EXCERPTED DATA Start Marker

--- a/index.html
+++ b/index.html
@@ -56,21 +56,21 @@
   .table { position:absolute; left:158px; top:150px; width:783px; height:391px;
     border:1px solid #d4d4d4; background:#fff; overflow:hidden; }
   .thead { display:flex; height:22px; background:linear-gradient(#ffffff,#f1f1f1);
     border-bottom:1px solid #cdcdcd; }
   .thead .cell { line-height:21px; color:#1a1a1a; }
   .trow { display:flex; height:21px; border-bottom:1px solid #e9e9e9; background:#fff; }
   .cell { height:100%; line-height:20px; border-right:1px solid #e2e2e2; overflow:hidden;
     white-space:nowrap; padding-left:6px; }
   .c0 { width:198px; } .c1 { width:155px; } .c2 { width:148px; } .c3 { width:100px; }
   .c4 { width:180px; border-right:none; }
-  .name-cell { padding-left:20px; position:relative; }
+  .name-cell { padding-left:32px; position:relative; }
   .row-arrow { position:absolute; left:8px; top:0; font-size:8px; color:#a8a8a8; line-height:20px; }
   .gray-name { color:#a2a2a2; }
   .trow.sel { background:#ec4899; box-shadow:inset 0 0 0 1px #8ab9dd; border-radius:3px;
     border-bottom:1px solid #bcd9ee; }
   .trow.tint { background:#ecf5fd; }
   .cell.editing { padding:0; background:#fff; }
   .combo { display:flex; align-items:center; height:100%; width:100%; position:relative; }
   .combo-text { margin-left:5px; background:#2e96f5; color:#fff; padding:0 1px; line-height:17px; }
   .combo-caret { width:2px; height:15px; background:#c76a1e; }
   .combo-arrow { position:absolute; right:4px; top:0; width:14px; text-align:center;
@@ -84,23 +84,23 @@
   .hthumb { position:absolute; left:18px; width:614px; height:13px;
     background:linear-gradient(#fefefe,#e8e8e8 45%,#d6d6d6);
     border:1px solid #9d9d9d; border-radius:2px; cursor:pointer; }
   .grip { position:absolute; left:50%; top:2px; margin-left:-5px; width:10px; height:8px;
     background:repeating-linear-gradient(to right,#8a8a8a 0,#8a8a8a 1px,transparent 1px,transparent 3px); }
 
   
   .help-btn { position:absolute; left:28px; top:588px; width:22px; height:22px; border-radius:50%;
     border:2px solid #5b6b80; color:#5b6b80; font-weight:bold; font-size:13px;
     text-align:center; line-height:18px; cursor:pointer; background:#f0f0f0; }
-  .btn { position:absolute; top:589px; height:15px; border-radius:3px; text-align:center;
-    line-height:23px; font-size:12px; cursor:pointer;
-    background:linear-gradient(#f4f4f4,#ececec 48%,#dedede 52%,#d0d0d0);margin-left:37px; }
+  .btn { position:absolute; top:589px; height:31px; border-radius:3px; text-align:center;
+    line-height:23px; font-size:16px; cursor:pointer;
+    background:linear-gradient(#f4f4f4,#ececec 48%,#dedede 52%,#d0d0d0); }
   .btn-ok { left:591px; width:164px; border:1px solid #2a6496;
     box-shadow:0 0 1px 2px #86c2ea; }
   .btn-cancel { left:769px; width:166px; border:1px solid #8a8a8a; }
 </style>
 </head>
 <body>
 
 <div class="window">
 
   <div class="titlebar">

EXCERPTED DATA End Marker

TASK PROMPT: Retype the records above exactly.

RESULT OF THIS TASK:
--- a/index.html
+++ b/index.html
@@ -56,21 +56,21 @@
   .table { position:absolute; left:158px; top:150px; width:783px; height:391px;
     border:1px solid #d4d4d4; background:#fff; overflow:hidden; }
   .thead { display:flex; height:22px; background:linear-gradient(#ffffff,#f1f1f1);
     border-bottom:1px solid #cdcdcd; }
   .thead .cell { line-height:21px; color:#1a1a1a; }
   .trow { display:flex; height:21px; border-bottom:1px solid #e9e9e9; background:#fff; }
   .cell { height:100%; line-height:20px; border-right:1px solid #e2e2e2; overflow:hidden;
     white-space:nowrap; padding-left:6px; }
   .c0 { width:198px; } .c1 { width:155px; } .c2 { width:148px; } .c3 { width:100px; }
   .c4 { width:180px; border-right:none; }
-  .name-cell { padding-left:20px; position:relative; }
+  .name-cell { padding-left:32px; position:relative; }
   .row-arrow { position:absolute; left:8px; top:0; font-size:8px; color:#a8a8a8; line-height:20px; }
   .gray-name { color:#a2a2a2; }
   .trow.sel { background:#ec4899; box-shadow:inset 0 0 0 1px #8ab9dd; border-radius:3px;
     border-bottom:1px solid #bcd9ee; }
   .trow.tint { background:#ecf5fd; }
   .cell.editing { padding:0; background:#fff; }
   .combo { display:flex; align-items:center; height:100%; width:100%; position:relative; }
   .combo-text { margin-left:5px; background:#2e96f5; color:#fff; padding:0 1px; line-height:17px; }
   .combo-caret { width:2px; height:15px; background:#c76a1e; }
   .combo-arrow { position:absolute; right:4px; top:0; width:14px; text-align:center;
@@ -84,23 +84,23 @@
   .hthumb { position:absolute; left:18px; width:614px; height:13px;
     background:linear-gradient(#fefefe,#e8e8e8 45%,#d6d6d6);
     border:1px solid #9d9d9d; border-radius:2px; cursor:pointer; }
   .grip { position:absolute; left:50%; top:2px; margin-left:-5px; width:10px; height:8px;
     background:repeating-linear-gradient(to right,#8a8a8a 0,#8a8a8a 1px,transparent 1px,transparent 3px); }
 
   
   .help-btn { position:absolute; left:28px; top:588px; width:22px; height:22px; border-radius:50%;
     border:2px solid #5b6b80; color:#5b6b80; font-weight:bold; font-size:13px;
     text-align:center; line-height:18px; cursor:pointer; background:#f0f0f0; }
-  .btn { position:absolute; top:589px; height:15px; border-radius:3px; text-align:center;
-    line-height:23px; font-size:12px; cursor:pointer;
-    background:linear-gradient(#f4f4f4,#ececec 48%,#dedede 52%,#d0d0d0);margin-left:37px; }
+  .btn { position:absolute; top:589px; height:31px; border-radius:3px; text-align:center;
+    line-height:23px; font-size:16px; cursor:pointer;
+    background:linear-gradient(#f4f4f4,#ececec 48%,#dedede 52%,#d0d0d0); }
   .btn-ok { left:591px; width:164px; border:1px solid #2a6496;
     box-shadow:0 0 1px 2px #86c2ea; }
   .btn-cancel { left:769px; width:166px; border:1px solid #8a8a8a; }
 </style>
 </head>
 <body>
 
 <div class="window">
 
   <div class="titlebar">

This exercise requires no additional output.